ACTIVITY
Your task is to copy every line of the entries that holds the word "hour".

******

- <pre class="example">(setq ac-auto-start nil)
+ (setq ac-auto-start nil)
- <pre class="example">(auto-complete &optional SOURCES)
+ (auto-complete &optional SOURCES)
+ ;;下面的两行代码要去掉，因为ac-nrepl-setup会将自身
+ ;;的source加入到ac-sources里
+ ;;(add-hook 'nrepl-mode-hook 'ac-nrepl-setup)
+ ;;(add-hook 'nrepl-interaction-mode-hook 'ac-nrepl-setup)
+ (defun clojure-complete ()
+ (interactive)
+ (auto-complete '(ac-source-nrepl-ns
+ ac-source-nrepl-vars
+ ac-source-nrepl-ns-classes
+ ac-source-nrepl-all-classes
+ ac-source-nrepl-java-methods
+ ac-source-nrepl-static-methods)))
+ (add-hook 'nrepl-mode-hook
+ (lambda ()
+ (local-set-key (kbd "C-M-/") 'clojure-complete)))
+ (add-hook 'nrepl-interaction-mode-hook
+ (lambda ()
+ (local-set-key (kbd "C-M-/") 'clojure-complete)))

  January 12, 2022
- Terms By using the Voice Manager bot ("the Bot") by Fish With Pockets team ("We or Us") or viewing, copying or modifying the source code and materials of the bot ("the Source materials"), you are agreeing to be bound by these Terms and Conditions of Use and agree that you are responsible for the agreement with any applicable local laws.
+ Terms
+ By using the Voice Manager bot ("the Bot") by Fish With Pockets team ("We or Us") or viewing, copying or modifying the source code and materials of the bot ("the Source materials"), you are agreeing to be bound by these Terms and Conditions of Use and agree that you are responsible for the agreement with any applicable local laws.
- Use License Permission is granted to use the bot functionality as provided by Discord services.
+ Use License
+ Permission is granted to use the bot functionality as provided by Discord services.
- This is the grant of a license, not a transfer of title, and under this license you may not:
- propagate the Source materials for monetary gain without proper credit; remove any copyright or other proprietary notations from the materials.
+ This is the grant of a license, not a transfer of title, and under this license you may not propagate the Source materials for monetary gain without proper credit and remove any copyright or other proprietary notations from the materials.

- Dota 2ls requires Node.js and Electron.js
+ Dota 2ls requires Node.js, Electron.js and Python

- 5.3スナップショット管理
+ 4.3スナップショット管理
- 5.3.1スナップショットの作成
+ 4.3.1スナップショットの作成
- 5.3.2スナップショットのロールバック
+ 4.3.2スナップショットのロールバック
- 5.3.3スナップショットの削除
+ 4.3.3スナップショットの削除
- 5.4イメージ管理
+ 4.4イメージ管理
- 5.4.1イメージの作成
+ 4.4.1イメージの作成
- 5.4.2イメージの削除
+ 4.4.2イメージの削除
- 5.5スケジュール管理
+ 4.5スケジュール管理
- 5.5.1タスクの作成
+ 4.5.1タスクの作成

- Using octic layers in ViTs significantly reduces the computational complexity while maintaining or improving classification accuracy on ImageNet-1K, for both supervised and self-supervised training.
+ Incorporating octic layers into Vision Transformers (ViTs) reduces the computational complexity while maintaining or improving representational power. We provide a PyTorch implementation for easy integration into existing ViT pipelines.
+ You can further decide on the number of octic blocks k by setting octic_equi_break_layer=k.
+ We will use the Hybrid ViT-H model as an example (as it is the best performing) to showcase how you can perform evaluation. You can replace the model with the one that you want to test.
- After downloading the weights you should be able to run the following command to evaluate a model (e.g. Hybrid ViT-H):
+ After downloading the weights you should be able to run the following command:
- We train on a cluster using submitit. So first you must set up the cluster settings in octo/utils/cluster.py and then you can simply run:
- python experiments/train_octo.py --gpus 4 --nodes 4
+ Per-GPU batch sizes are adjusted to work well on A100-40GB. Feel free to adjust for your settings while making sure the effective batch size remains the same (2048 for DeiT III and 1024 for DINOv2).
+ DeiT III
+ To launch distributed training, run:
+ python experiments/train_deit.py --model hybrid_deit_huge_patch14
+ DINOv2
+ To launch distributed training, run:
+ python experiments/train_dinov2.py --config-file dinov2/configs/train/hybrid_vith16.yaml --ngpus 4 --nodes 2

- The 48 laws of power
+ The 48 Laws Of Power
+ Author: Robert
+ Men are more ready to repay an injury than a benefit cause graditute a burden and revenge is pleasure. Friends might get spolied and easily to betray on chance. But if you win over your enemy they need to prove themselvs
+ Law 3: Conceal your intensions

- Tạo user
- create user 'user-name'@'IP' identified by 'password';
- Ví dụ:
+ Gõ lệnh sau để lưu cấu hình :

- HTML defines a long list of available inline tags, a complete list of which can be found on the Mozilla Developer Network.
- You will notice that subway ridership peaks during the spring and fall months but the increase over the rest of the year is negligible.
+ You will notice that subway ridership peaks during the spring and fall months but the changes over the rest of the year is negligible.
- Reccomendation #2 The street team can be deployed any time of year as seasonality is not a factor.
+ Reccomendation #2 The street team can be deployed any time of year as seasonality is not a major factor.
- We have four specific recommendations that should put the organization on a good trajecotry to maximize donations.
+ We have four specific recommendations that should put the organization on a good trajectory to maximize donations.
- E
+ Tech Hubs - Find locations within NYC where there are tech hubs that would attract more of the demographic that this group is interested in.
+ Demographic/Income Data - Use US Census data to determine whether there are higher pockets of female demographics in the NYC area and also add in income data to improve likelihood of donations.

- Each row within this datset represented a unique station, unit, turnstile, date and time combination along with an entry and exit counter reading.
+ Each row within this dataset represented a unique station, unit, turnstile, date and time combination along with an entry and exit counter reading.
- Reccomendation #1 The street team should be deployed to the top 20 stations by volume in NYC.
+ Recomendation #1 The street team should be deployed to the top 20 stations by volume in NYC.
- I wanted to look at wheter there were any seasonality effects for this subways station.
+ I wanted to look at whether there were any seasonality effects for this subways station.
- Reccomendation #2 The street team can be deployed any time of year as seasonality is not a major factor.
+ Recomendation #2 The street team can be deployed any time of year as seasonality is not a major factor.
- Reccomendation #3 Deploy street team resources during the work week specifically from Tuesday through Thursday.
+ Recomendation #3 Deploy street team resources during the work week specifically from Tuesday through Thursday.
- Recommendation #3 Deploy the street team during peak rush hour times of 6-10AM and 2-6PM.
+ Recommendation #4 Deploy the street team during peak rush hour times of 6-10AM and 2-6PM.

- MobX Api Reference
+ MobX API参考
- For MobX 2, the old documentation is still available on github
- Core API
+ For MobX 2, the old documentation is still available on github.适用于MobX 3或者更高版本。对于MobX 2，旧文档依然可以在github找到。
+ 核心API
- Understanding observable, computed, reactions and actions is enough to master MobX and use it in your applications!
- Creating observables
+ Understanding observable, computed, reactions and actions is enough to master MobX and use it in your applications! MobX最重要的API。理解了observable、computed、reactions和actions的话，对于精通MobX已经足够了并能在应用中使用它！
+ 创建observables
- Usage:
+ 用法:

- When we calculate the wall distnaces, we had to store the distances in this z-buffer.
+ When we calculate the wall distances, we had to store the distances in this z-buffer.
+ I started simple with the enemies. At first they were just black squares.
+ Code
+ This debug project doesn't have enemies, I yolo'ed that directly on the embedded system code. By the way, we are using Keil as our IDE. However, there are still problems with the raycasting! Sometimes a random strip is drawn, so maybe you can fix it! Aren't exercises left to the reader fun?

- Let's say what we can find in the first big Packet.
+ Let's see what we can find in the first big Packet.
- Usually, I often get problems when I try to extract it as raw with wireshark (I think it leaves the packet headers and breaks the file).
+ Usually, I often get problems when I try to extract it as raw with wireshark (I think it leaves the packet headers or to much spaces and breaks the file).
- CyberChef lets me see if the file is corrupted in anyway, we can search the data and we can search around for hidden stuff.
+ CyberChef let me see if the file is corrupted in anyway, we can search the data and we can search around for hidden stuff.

******

OUTPUT BELOW
- Recommendation #3 Deploy the street team during peak rush hour times of 6-10AM and 2-6PM.
+ Recommendation #4 Deploy the street team during peak rush hour times of 6-10AM and 2-6PM.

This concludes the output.